Automation testing
Automation is organized in layers so every change gets appropriate signal—fast smoke locally, deeper regression in CI, and selective production smoke where it adds value.
How automation is organized
- Smoke — Minimal path checks after build: critical routes render, gateway health responds, no obvious breakage. local + CI
- Regression — Broader suites that cover demos, API contracts, and integration paths. Run on merge and release candidates.

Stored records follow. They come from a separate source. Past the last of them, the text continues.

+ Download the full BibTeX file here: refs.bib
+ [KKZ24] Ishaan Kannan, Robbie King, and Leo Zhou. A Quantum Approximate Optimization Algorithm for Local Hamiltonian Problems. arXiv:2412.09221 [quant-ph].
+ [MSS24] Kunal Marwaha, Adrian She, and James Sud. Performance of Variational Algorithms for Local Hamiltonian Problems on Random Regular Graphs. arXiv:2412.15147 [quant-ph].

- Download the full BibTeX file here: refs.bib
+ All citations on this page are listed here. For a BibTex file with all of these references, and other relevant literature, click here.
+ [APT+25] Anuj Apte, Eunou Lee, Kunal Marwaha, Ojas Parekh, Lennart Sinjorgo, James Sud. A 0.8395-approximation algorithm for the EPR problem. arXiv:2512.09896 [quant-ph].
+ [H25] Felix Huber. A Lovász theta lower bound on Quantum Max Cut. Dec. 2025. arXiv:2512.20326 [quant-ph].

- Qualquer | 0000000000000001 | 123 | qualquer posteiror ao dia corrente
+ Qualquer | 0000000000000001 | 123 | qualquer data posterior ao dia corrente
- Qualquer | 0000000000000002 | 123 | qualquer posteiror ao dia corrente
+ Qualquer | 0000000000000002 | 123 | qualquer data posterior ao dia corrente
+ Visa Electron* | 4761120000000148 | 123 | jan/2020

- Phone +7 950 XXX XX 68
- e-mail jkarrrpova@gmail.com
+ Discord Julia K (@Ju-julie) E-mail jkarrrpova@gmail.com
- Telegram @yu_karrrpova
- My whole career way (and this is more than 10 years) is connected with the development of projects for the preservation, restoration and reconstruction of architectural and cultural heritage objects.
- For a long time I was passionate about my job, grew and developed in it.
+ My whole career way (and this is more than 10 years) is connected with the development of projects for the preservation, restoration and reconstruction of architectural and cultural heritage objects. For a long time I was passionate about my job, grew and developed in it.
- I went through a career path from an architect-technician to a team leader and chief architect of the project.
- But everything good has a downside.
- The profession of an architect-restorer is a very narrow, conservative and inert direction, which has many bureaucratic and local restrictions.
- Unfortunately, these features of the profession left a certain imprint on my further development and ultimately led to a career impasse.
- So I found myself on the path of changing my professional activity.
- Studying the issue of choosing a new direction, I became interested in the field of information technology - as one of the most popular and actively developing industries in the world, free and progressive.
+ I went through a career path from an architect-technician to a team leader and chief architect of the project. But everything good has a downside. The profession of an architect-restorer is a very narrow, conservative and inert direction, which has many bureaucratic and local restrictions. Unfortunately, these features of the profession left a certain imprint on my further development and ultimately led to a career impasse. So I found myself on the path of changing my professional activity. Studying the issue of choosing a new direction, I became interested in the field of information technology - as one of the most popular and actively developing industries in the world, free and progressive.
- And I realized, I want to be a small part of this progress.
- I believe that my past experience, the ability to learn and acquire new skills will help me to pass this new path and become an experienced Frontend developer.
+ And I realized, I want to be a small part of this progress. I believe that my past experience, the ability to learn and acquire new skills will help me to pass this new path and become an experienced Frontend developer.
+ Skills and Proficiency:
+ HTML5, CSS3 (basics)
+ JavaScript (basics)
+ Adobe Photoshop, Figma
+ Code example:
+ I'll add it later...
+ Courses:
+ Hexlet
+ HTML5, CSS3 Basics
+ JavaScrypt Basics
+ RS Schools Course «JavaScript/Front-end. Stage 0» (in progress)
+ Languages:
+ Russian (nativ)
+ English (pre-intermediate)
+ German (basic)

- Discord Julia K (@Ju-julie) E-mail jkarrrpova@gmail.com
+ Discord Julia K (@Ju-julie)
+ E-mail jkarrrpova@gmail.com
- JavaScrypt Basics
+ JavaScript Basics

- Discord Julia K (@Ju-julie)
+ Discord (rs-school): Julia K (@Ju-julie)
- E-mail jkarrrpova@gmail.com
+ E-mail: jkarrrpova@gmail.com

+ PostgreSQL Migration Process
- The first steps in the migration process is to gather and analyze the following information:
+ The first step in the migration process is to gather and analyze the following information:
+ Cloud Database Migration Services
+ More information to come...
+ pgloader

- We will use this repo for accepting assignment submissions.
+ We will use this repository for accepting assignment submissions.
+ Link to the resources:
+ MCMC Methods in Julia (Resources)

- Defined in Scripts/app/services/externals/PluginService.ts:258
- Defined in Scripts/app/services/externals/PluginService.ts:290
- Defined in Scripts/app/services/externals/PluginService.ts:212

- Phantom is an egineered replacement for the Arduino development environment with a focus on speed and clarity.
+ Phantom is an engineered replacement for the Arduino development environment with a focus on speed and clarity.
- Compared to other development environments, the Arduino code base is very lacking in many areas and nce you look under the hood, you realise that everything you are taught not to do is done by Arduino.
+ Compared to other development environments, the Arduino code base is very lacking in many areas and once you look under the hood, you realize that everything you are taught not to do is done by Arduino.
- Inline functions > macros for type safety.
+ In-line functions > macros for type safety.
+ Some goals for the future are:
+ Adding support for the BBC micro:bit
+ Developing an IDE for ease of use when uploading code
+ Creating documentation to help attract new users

- Critical workflows — User-visible journeys (RAG query, eval dashboard, gateway playground) that must never silently break.
- Confidence gating — Tests block promotion when assertions fail; flaky tests are fixed or quarantined—not ignored.
Coverage layers
UI
Navigation, layout, and key interactions in the Next.js app.
API
Gateway and service endpoints: shape, status codes, and error paths.
Integration
Browser or harness through gateway to real or stubbed backends.
Testing and AI reliability
LLM-backed services are non-deterministic; automation complements eval dashboards and regression baselines. UI and API tests lock structure, latency envelopes, and failure modes; eval pipelines track output quality. Together they reduce surprise when models or prompts change.
How automation fits into CI/CD and AI evaluation
One pipeline mindset: code, models, and prompts all need gates.
CI/CD — Commits trigger lint, typecheck, unit checks where applicable, then UI/API/integration tiers. Release branches can add longer runs or nightly full regression.
AI evaluation — The eval service and automated suites are documented under projects; automation ensures the app and gateway still serve those flows. Planned coverage includes wiring eval smoke into the same promotion gates as the web tier.